Most of us women are guilty of this mentality. The post breakup mindset of “he just needs to see me one more time and it will all be okay!”
As much as we like to deny that we are bothered by a breakup, most of us, if not ALL of us have had these thoughts. Including myself. I convinced myself that visiting my ex boyfriend in Chicago one last time before he moves to Pennsylvania would convince him to stay. That it might somehow rekindle the fire of our past relationship. I couldn’t have been more wrong.
Last week, after an awkward ice cream date with a friend of a friend, I was inspired to text my ex…I know…never a good idea. It was just one of those bad dates where all I could think about the entire time was how much I wish I was with another person. That so-called other person just so happened to be my ex boyfriend.
I felt as though the universe had aligned and the timing couldn’t have been more perfect. He was in Chicago! After months of us not communicating and assuming he had moved back to his home state of Pennsylvania for good, I was ecstatic that he had told me that he would be in Chicago the next day one last time to officially move out of his apartment. I offered to help him pack just so I could see him one last time. But in the back of my mind, I felt it all to be game over. I had won! All it would take is for him to see me and everything would go back to the way it was. Hell, I figured I’d be helping him move his things out from the moving van and back into his apartment! I laugh about that now.
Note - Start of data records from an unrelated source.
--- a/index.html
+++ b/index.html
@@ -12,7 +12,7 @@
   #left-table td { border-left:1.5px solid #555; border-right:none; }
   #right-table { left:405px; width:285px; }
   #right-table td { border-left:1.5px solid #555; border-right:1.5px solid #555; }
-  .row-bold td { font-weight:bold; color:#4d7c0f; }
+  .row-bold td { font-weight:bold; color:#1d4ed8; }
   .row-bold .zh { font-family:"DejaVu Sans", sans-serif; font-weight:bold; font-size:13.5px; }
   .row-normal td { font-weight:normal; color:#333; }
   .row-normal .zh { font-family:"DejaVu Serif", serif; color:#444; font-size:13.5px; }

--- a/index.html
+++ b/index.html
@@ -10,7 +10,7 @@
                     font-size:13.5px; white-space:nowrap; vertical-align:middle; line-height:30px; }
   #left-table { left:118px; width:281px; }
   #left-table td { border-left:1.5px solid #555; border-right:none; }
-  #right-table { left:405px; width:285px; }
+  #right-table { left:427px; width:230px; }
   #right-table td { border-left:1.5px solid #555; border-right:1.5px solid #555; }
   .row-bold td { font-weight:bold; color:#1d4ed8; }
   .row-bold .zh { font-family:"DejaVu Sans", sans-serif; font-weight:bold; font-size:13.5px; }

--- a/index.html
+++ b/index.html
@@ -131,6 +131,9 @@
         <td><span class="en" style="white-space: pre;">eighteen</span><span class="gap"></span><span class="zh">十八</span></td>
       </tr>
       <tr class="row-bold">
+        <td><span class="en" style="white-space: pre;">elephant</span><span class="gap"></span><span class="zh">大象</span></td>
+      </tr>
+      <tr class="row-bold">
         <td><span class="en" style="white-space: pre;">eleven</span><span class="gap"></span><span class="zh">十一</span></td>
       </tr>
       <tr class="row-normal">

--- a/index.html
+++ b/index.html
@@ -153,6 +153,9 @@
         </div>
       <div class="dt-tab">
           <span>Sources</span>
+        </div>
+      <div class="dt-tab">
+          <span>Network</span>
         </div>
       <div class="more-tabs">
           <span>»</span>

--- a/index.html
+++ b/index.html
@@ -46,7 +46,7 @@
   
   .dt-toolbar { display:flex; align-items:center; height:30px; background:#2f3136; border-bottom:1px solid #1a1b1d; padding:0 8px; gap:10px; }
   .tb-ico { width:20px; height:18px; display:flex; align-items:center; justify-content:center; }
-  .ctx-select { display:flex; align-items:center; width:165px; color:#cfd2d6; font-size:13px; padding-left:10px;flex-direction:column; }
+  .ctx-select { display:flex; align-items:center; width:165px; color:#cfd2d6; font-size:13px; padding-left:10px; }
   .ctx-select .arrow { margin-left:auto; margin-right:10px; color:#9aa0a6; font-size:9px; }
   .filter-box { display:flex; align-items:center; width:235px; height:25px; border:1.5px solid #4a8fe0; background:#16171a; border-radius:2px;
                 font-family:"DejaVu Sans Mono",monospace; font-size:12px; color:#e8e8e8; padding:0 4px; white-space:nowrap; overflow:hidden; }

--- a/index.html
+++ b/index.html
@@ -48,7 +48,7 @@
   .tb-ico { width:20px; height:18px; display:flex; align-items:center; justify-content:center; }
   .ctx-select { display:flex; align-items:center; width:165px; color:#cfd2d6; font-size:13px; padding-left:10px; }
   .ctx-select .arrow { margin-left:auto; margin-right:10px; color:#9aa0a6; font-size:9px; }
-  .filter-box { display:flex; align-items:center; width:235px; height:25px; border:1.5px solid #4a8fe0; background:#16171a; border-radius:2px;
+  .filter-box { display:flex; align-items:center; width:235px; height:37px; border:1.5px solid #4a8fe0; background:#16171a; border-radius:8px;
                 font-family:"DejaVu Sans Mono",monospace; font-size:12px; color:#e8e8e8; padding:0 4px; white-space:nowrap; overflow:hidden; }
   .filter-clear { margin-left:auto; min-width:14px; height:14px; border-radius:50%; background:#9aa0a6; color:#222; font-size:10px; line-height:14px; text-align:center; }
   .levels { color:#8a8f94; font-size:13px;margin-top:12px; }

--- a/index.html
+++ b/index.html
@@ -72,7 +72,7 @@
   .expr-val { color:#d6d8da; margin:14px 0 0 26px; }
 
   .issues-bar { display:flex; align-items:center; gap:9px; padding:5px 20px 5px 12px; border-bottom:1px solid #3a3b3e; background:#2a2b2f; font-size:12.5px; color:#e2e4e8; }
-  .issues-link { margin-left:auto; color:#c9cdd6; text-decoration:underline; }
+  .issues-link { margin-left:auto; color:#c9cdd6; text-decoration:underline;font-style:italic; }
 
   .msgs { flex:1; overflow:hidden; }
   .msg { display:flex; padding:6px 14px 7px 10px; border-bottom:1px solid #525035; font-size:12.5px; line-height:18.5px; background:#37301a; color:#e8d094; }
To summarize that day, it went…fine. I was happy to see him and our conversations felt just as they did when we were together. For me, the feelings were still there, which is why it hurt so much when my “he just needs to see me again” fantasy didn’t come true. He didn’t stop packing his boxes. I didn’t convince him to stay. And neither will you. According to the wise words of Alex from the movie He’s Just Not That Into You (which I may or may not have watched after that day) you’re either the exception or the rule. You’re either the rare case where he would stay or you’re like the majority, and it doesn’t take one last time to convince him differently. It’s easy to dwell on this reality but after giving it some thought, i’ve realized that it’s all for the best. The universe has a plan and does align. And one day you may just be the exception!